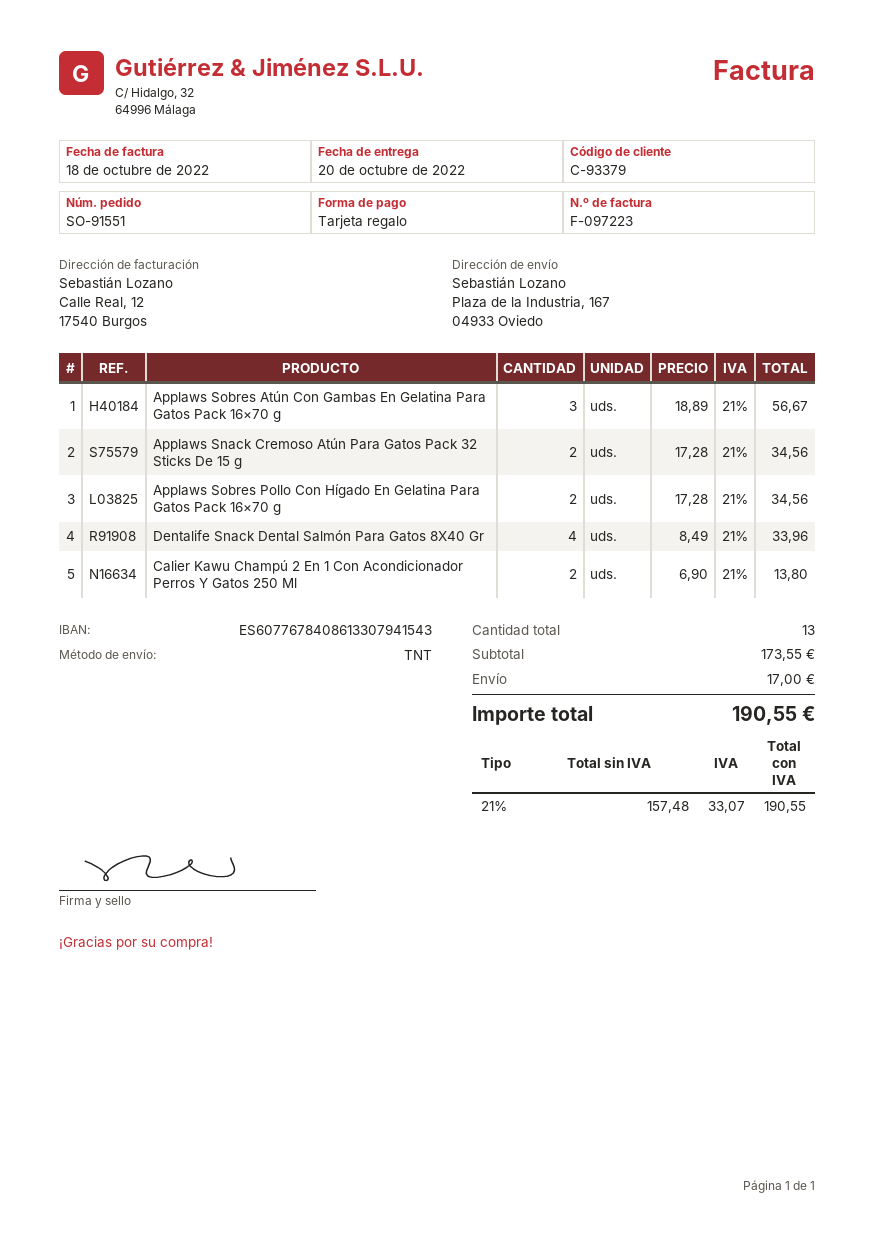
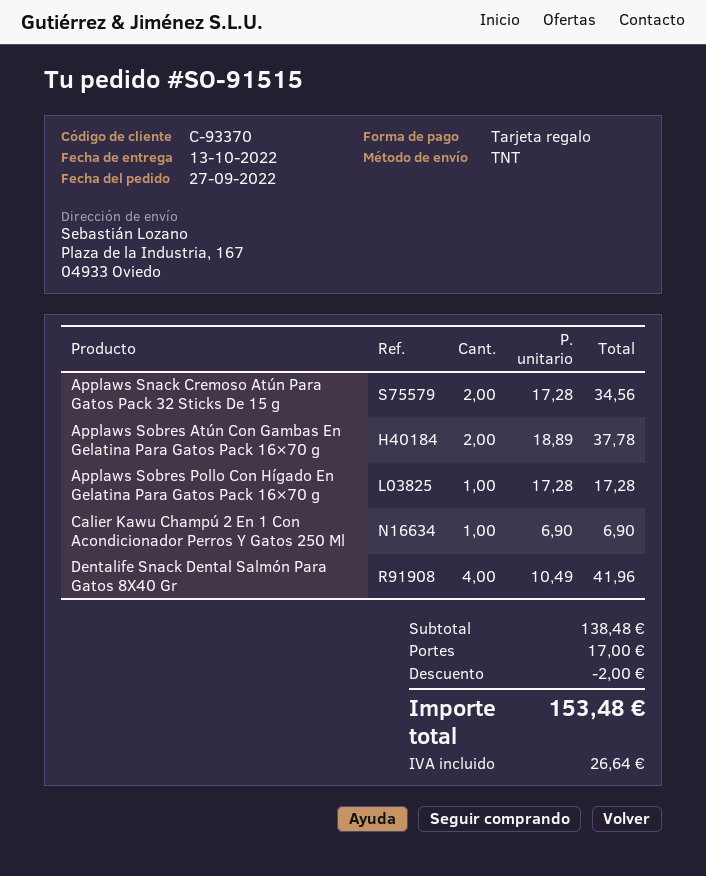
order number: SO-91551 -> SO-91515
delivery date: 2022-10-20 -> 2022-10-13
customer number: C-93379 -> C-93370
Applaws Sobres Atún Con Gambas En Gelatina Para Gatos Pack 16×70 g: 3 x 18.89 = 56.67 -> 2 x 18.89 = 37.78
Applaws Sobres Pollo Con Hígado En Gelatina Para Gatos Pack 16×70 g: 2 x 17.28 = 34.56 -> 1 x 17.28 = 17.28
Dentalife Snack Dental Salmón Para Gatos 8X40 Gr: 4 x 8.49 = 33.96 -> 4 x 10.49 = 41.96
Calier Kawu Champú 2 En 1 Con Acondicionador Perros Y Gatos 250 Ml: 2 x 6.90 = 13.80 -> 1 x 6.90 = 6.90
subtotal: 173.55 -> 138.48
discount: none -> 2.00
tax: 33.07 -> 26.64
total: 190.55 -> 153.48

---+---

INSTRUCTIONS TO FOLLOW
From the entries above, copy each line that holds "Pack".

RESPONSE TO THE EXERCISE
Applaws Sobres Atún Con Gambas En Gelatina Para Gatos Pack 16×70 g: 3 x 18.89 = 56.67 -> 2 x 18.89 = 37.78
Applaws Sobres Pollo Con Hígado En Gelatina Para Gatos Pack 16×70 g: 2 x 17.28 = 34.56 -> 1 x 17.28 = 17.28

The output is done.